The good news? Everyone is optimistic that the workplace will be a generally nicer, fairer place in five years.
But there’s still a long way to go today.
Here are some of the key findings:
Most of the men polled, 58%, think that men and women are generally paid equally for equal work. Less than half of women, 42% of women think women are paid equally.
Only about one-third (32%) of men think that men get paid more for equal work. However, most of the women polled (68%) believe men are getting paid more for the same jobs.
Only about one-third (34%) of men polled believe that women have a harder time getting promotions and filling leadership positions because of gender bias.
But two-thirds (66%) of women believed that women were being denied promotions or leadership positions because of gender bias.
When it comes to seeing other forms of discrimination in the workforce, women see it more than men. 38% of men said they thought lack of sensitivity for lesbian, gay, bisexual, and transgender individuals was a big problem in the workforce.
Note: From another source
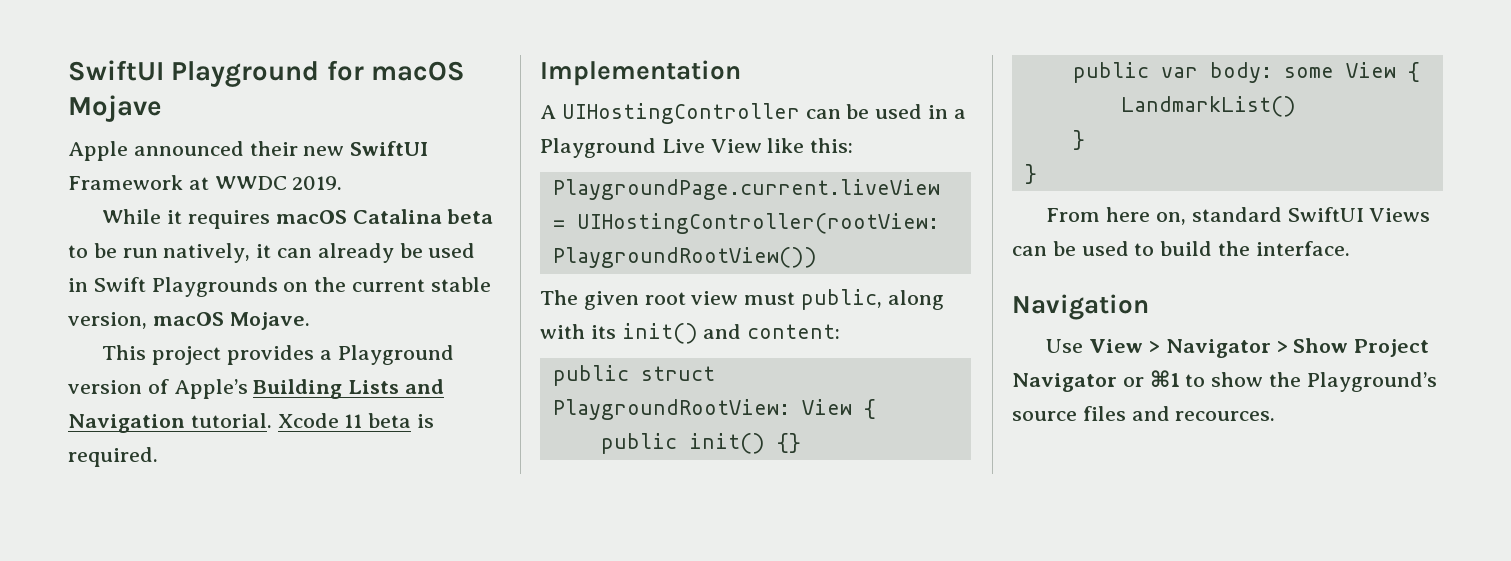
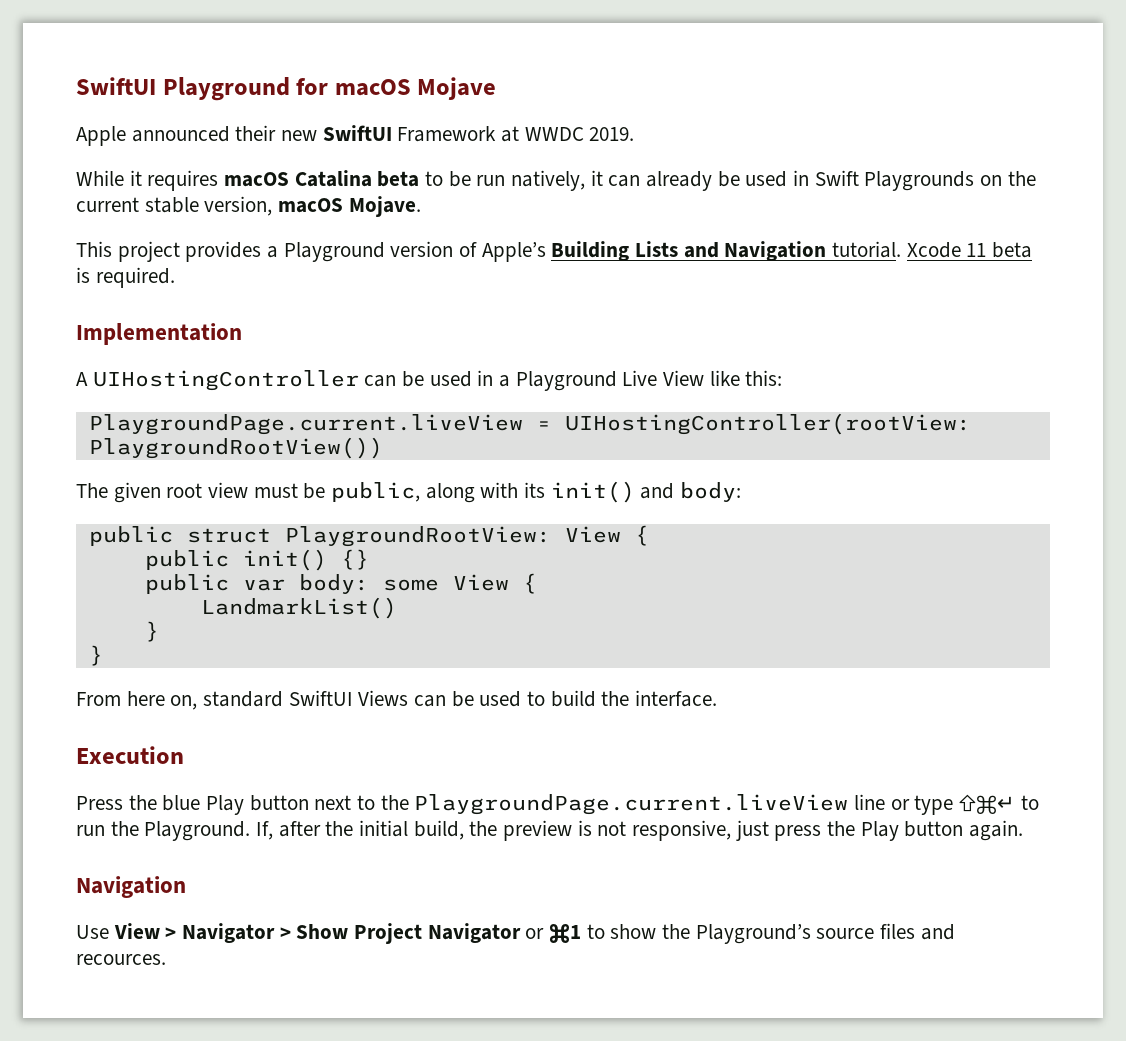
(796, 298) none -> [303,483,326,499] be
[747,324,841,339] content: -> [680,482,742,502] body:
(1350, 248) none -> [76,746,184,764] [76,794,1039,815] [76,820,1024,841] // Execution // Press the blue Play button next to the PlaygroundPage.current.liveView line or type ⇧⌘↵ to run the Playground. If, after the initial build, the preview is not responsive, just press the Play button again.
But 62% of women thought it was.
Ditto for sexual harassment. Just over one-third (38%) of men saw it as a big problem compared to 62% of the women in this poll.
The one thing that everyone sort of agrees on is that sexual harassment won't leave the workplace anytime soon. Only one-quarter of men (27%) and one-quarter of women (25%) think that sexual harassment will be improved by 2020.
Sexual harassment is happening fairly regularly. Almost one-third (29%) of women said they had experienced it at work. So did 13% of the men.
The biggest discrepancy between how men and women view the workplace came around this issue: parenting. Only one-quarter of the men polled (24%) thought there was a lack of sensitivity around parental responsibilities in the workplace. But three-quarters of the women (76%) said there was.